Photo : Mathieu Farges est energy manager, un nouveau métier à l'université de Bordeaux © Gautier Dufau
Mathieu Farges est energy manager, un nouveau métier à l'université de Bordeaux © Gautier Dufau

Mathieu Farges a beau être fraîchement arrivé à l’université, en avril 2023, il semble, quelques mois plus tard, en avoir déjà compris la plupart des rouages. Sans doute son cerveau d’ingénieur, formé à l’école des Mines d’Albi, rompu au déchiffrage de systèmes complexes. Mais sa curiosité naturelle a dû également l’aider : on sent vite que tout l’intéresse et que son rôle, tout nouveau au sein de l’université, lui tient vraiment à cœur. «Je suis un enfant de la COP de Copenhague, dont j’ai suivi les débats quand j’étais au lycée, découvrant les enjeux du changement climatique. Quand j’ai commencé à envisager des études d’ingénieur, ce n’était pas pour fabriquer de nouveaux téléphones, mais pour sauver le monde !» 

Prendre soin des bâtiments

Si ses premiers emplois comme spécialiste de l’efficacité énergétique au sein de différents bureaux d’études n’ont pas émoussé sa motivation, le rôle de « prestataire » ne lui convenait pas : «Je me sentais comme un mercenaire, sans possibilité de suivre les choses sur le long terme. Je l’ai compris quand je suis retourné dans un bâtiment, un an après une première visite, et que j’ai eu l’impression de retrouver un vieil ami. J’ai su alors que j’avais besoin de ça, d’avoir mon propre parc et d’en prendre soin.» L’université s’est avérée le bon point de chute pour cet ancien scout, attaché au principe de «toujours laisser un endroit aussi propre qu’on l’a trouvé en arrivant». Et un passionné de psychologie qui a entrevu, dans le cadre universitaire, la possibilité de travailler de concert avec des chercheurs et des étudiants.

Rattaché au Pôle patrimoine et environnement, au sein du Service performance environnementale de la Direction de l’immobilier, Mathieu a été recruté en même temps que deux homologues pour suivre le comportement énergétique des bâtiments universitaires, traquer les surconsommations, dérives et autres anomalies afin de proposer des actions correctives aux services concernés.

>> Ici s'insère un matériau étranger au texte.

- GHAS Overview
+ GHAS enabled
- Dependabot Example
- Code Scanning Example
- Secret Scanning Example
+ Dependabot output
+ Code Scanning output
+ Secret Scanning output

Une sorte d’audit permanent de la centaine de bâtiments compris dans son périmètre - ses deux collègues en ont tout autant. Mathieu s’estime chanceux : «Avec mon vélo, je peux me rendre un peu partout entre Pessac, Talence et Gradignan ; c’est plus compliqué pour mon collègue Sileymane qui se déplace jusqu’à Agen ou Mont-de-Marsan.» Sa mission semble sans fin, mais Mathieu l’aborde avec rigueur et détermination. Son œil est entraîné à détecter les gaspillages énergétiques partout où il se rend. L’enjeu : qualifier l’anomalie de la façon la plus claire et concise possible, préconiser une action précise pour y remédier, et trouver la bonne personne à qui transmettre ces informations.

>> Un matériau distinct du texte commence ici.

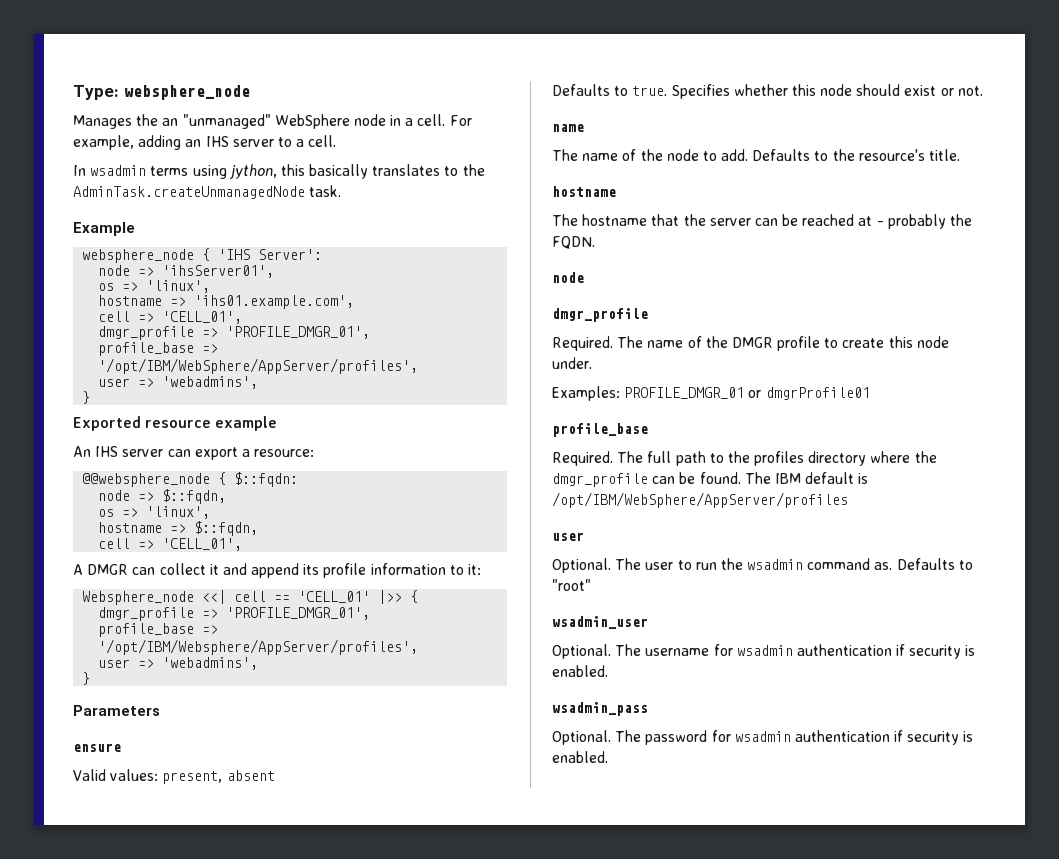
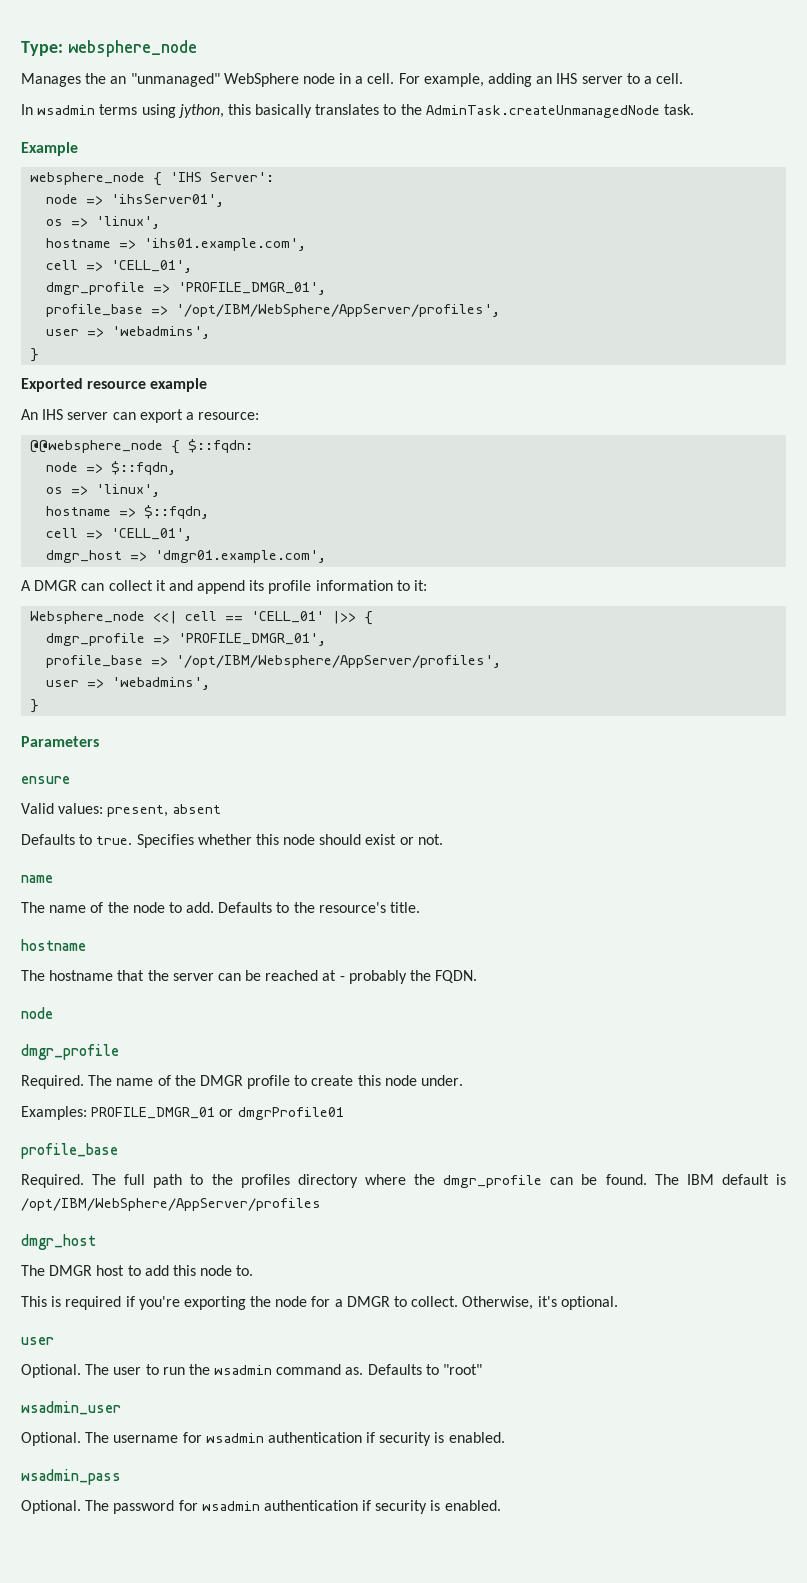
+ dmgr_host => 'dmgr01.example.com',
  The IBM default is /opt/IBM/WebSphere/AppServer/profiles
+ dmgr_host
+ The DMGR host to add this node to.
+ This is required if you're exporting the node for a DMGR to collect. Otherwise, it's optional.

Photo d'un panneau avertissant du danger électrique présent dans un local technique de l'université
Les energy managers connaissent comme leur poche les "coulisses" et les consignes de sécurité de l' © université de Bordeaux

Locaux techniques, labos et amphithéâtres

Son quotidien l’entraîne aussi bien dans les entrailles de l’université, le long de couloirs bruts de décoffrage ou au fin fond de locaux techniques peu accueillants, que dans les salles de cours, les labos de recherche ou sur le toit des bâtiments. Dans ses poches, des trousseaux de clés, des plans, son téléphone avec lequel il prend des photos qu’il annote soigneusement pour faciliter la tâche de celui ou celle qui prendra le relais au sein de la Direction de l’immobilier ou de la Direction des services aux occupants. Mathieu doit penser large, au-delà des travaux liés à la performance énergétique : «Si un local technique est mal éclairé, ou si les plans d’un bâtiment ne sont pas à jour, cela va compliquer toute la maintenance nécessaire sur le site. La performance d’un bâtiment dépend surtout de son exploitation au quotidien, alors je veille à tous ces détails, autant que possible.»

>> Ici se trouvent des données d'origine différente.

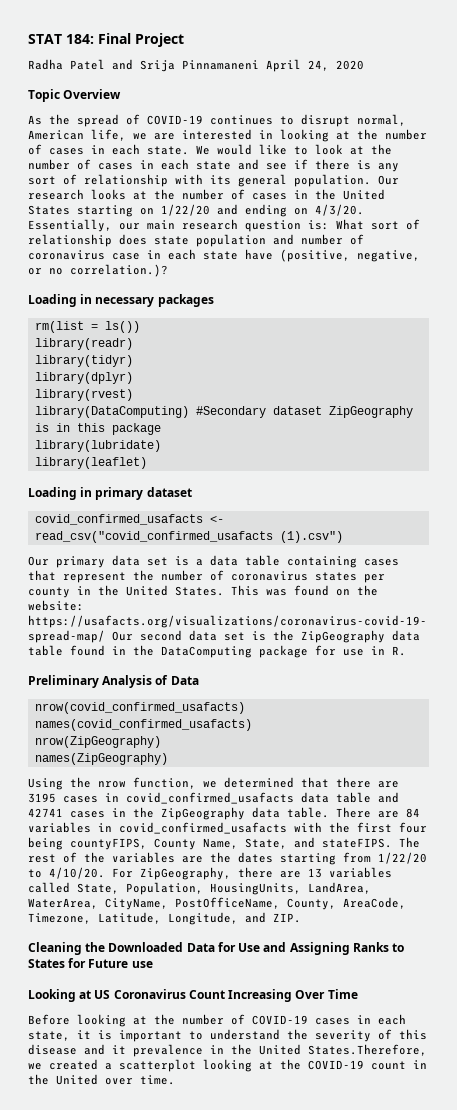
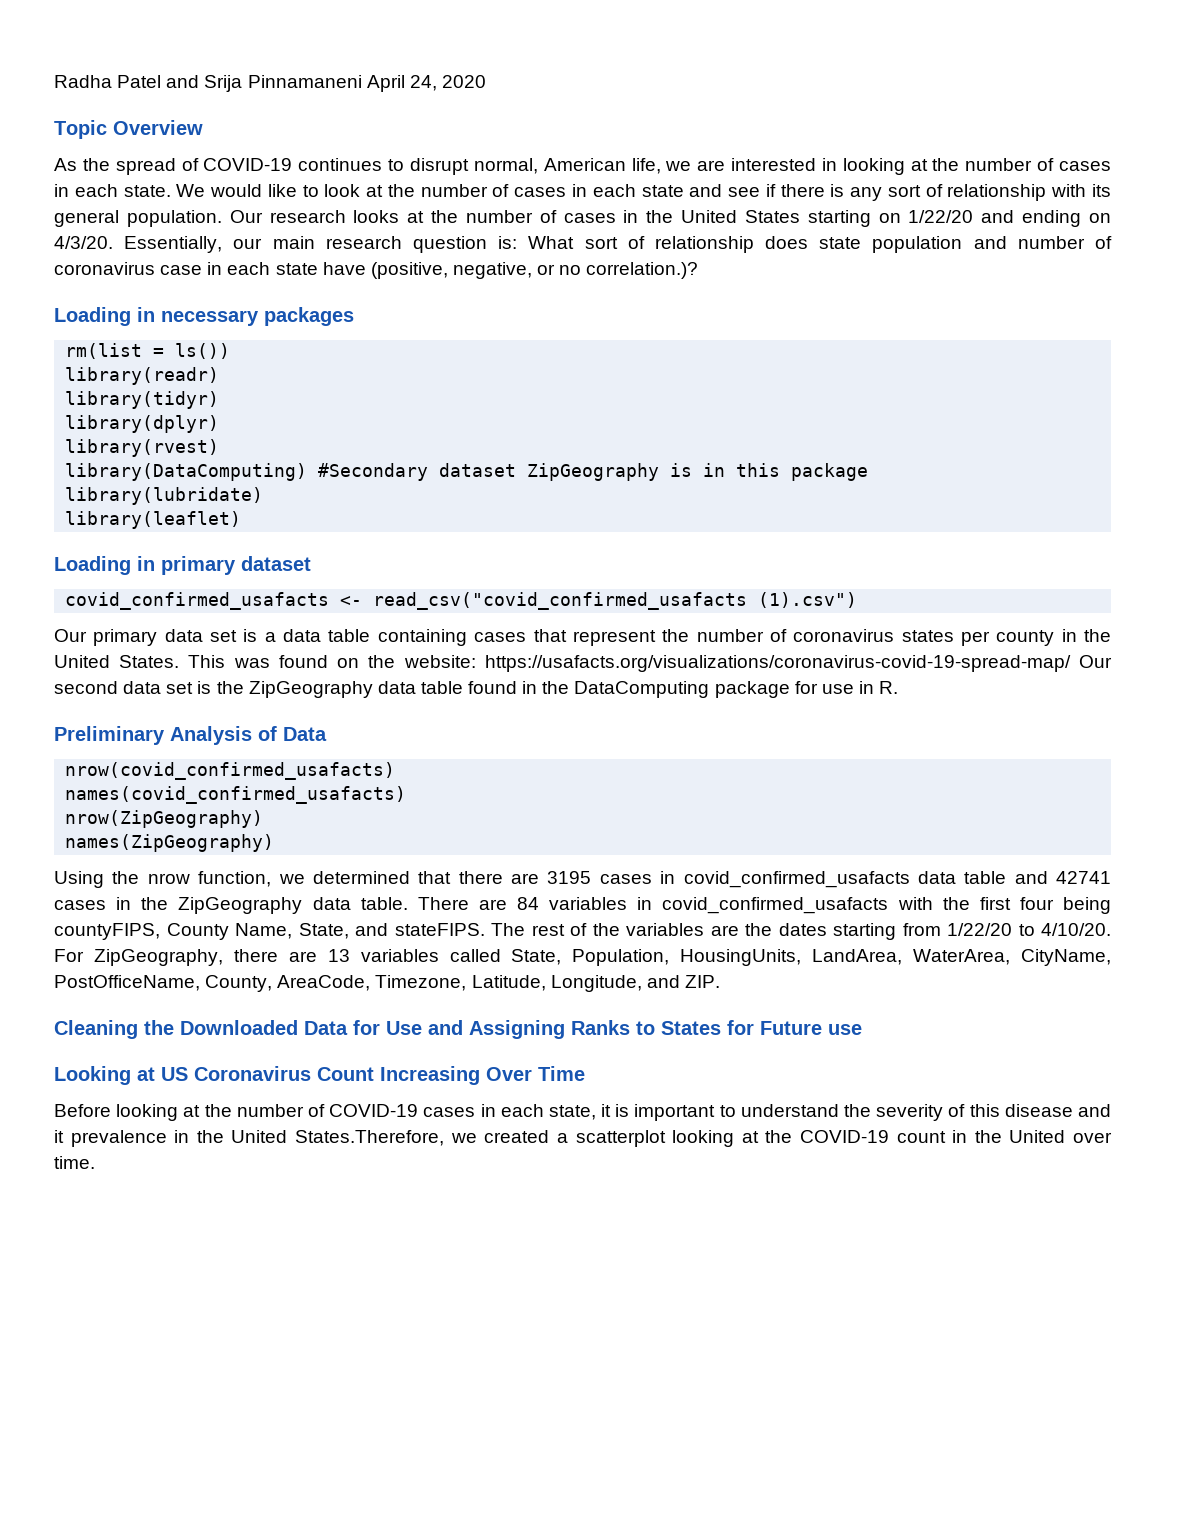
- STAT 184: Final Project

Mais le métier d’energy manager ne consiste pas seulement à scruter des dysfonctionnements, établir des prescriptions, relever des compteurs, loin de là. Dans sa fiche de poste, Mathieu a aussi pour mission de «réaliser des actions de sensibilisation, de communication et de conseil auprès des usagers.» Par conséquent, il sillonne régulièrement le campus à la rencontre des personnels administratifs et des enseignants-chercheurs, pour expliquer à ces équipes disparates les comportements propres à réduire l’empreinte carbone de l’université. C’est là que son intérêt pour la psychologie lui rend service, guidant son action dans un temps restreint et sur un périmètre étendu : «Les personnes réfractaires au changement ne seront pas convaincues par davantage d’information, donc je vais voir en priorité les équipes qui sont volontaires et qui s’intéressent vraiment aux économies d’énergie. Tout le monde peut me contacter !»

Expliquer et convaincre

Sur le terrain, ses alliés sont les référents transitions de l’université. Un réseau d’une soixantaine de professionnels qui connaissent parfaitement leur bâtiment, leur labo, leurs collègues, et qui savent comment parler à ces derniers. «Les messages sont mieux perçus s’ils sont déployés par des pairs, explique Mathieu, bien mieux que s’ils viennent d’en haut ou d’ailleurs.» Grâce à ce «réseautage», Mathieu s’imprègne des usages et des codes de chaque milieu, puis s’incruste dans des réunions ou des séminaires au cours desquels il diffuse ses messages de sensibilisation. Il le fait avec sérieux et humour, convaincu qu’une bonne «private joke» peut faire mouche, souvent bien plus qu’un long argumentaire.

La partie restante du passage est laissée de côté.